Some things haven’t changed much since 6th grade. I no longer get to spend whole days lost in the pages of a book–but I wish I did. I no longer check out huge stacks of books from the library–but I would if I had time to read them. (I regularly check out books I have to take back before even cracking the covers.) I miss the kind of friends I used to make curled up in a corner of the couch or perched in the limbs of the neighbor’s plum tree or hidden away on the floor of my closet.
That’s why today I am grateful for my reunion with old friends this week. On Friday, this is what my new bookshelf looked like:
This is what it looks like today:
Our long, hot day of moving back in August was remarkably tension-free until our last stop at the storage unit I’d been using since cleaning out the house to stage it for potential buyers. As we unloaded the unit, I noticed that Cane was losing his usual easiness. That he was starting to shove boxes at me with something that felt like annoyance. A lot of annoyance. I didn’t say anything at the time (I’ve learned a few things over the years), but when I asked him about it later he said, “You’ve just got so many boxes of books. Do you really need all those books?”
Yes, I do.
I did not realize how much I missed my old friends until I began releasing them from their boxes this weekend. It doesn’t matter that many of them haven’t been read in years. It doesn’t matter that some of them will never be read again. There’s just something about having them physically present with me that brings me deep pleasure. I have missed Mary Oliver, and Billy Collins, and Ivan Doig, and Barbara Kingsolver, and Anne Lamott, and Tracy Kidder, and Madeleine L’Engle, and E.B. White, and Jacqueline Jackson, and Beverly Cleary, and Alfie Kohn, and so many others. I need them in the room with me, just like I need the people I love.
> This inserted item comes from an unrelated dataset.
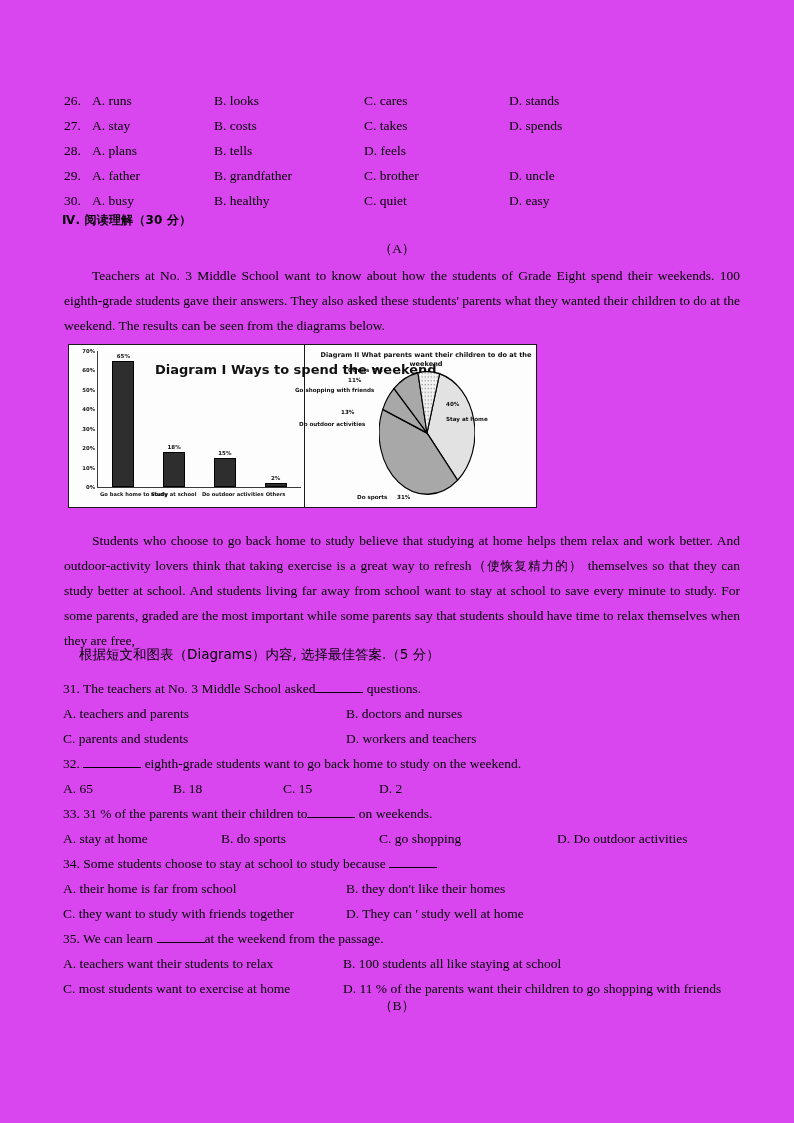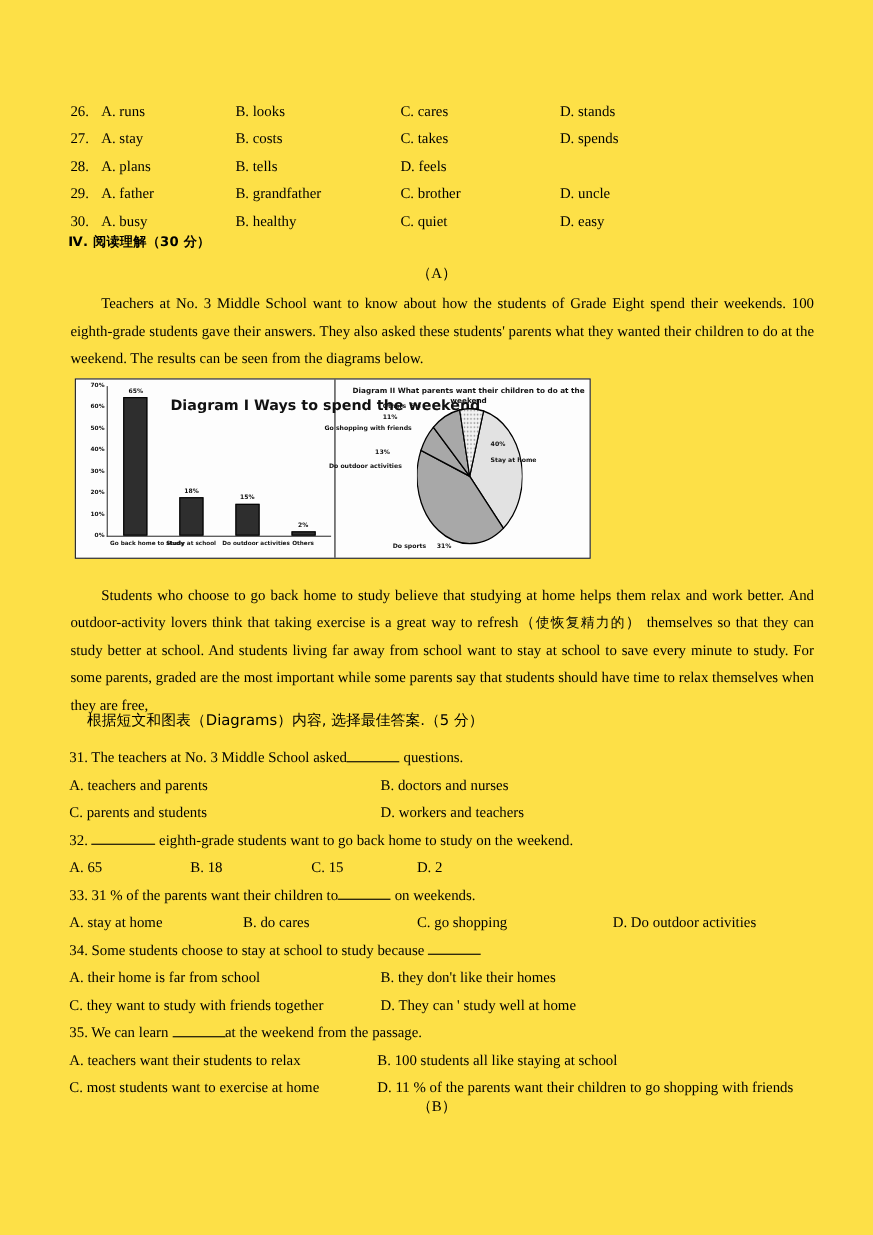"26." .page { background: #fde047 -> #d946ef }
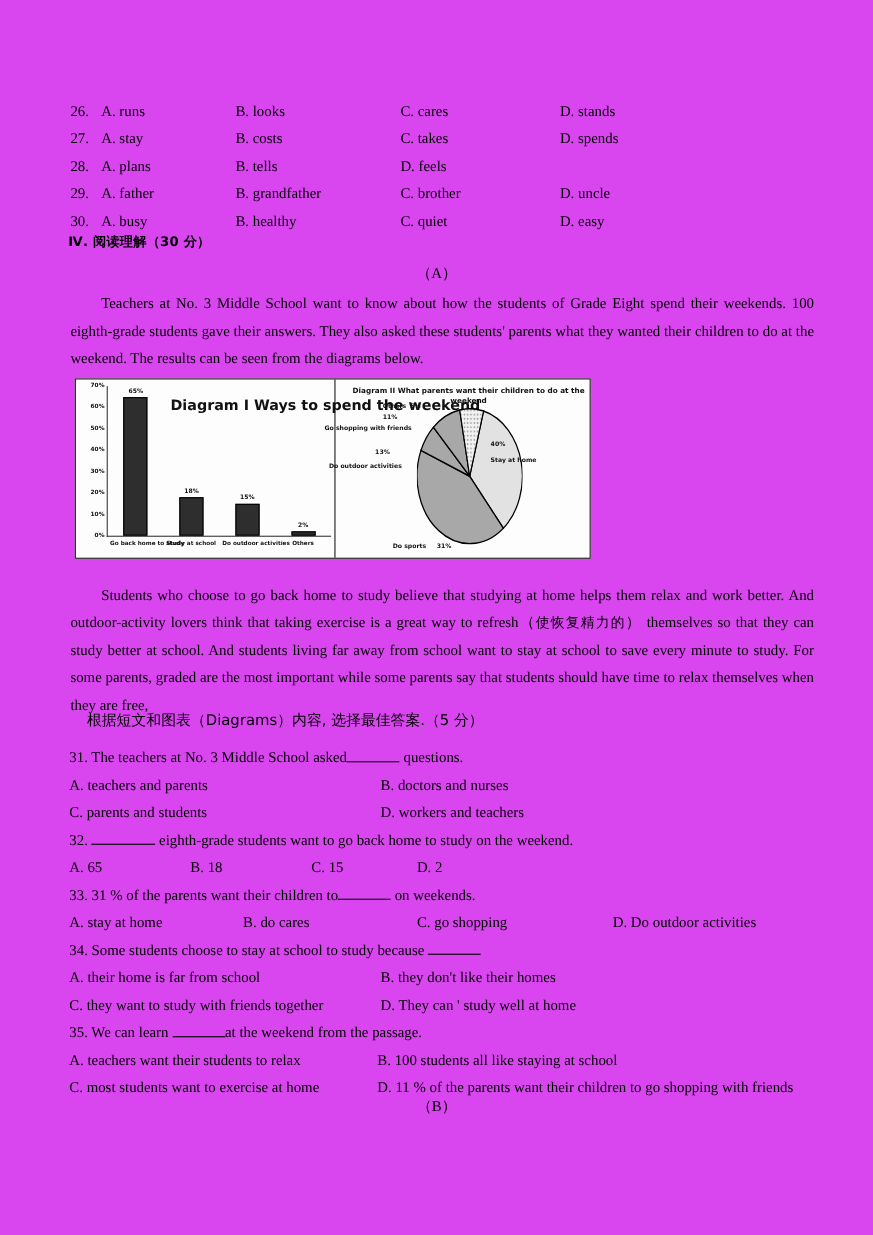"B. do cares" span.c2 { text: cares -> sports }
It took so long to unpack them because I’ve been waiting on the bookshelf you see above. I bought it in August, from our local Border’s as it was going out of business. I had to wait until the doors were actually closing to pick it up.
Such mixed feelings I had about buying it. Trolling through the aisles of what was our city’s only real source of new books (the paltry book section at Fred Meyer does not count!), I felt like a vulture picking over a carcass. But part of me really wanted a piece of that place. It’s not hard to see that book publishers are an endangered species–the kind who publish books on paper, anyway. And book sellers, too. I have a hard time believing that print books will go away entirely, but I can believe that they will become rare, something that might be considered a luxury (because they’ll be so expensive). I like the idea of keeping my treasures on an artifact of something that is, if not dying, surely being transformed.
Today, as I sit next to my full bookshelf writing these words, I am grateful for so many things:
I am grateful to have had parents who took me to the library all the time when I was growing up, and a family who regularly bought me books.
I am grateful for libraries. I could never have bought all the books I’ve read, all those words that have kept me company and shown me the way through all kinds of things–love, death, divorce, and puberty, to name a few.
I am grateful to have lived in (and been formed by) the age of books. While I’ve been all about reducing possessions and clutter for more than a year (and I did recycle a lot of books that didn’t mean much to me), there is something about having the physical object that matters to me. Just like having prints of photos does something for me that a digital image can’t.
I am grateful for my bookshelf, and for the books that sit on it. Today our house feels more like home than it did on Thursday.
And I am grateful that just down the hall from the bookshelf, there is right now a sleeping man who may not fully understand why I needed to move all those boxes of books, but who understands that I did, and that I need places to keep them. (And who will likely help me move in another bookcase soon, because this one isn’t big enough to hold them all.) After the summer of Sandi and Kevin and Becky and Todd I knew I needed people as much as books; I’m grateful that I’m not The Hermit anymore, and that my life is full of both virtual and visceral pleasures, all in one place.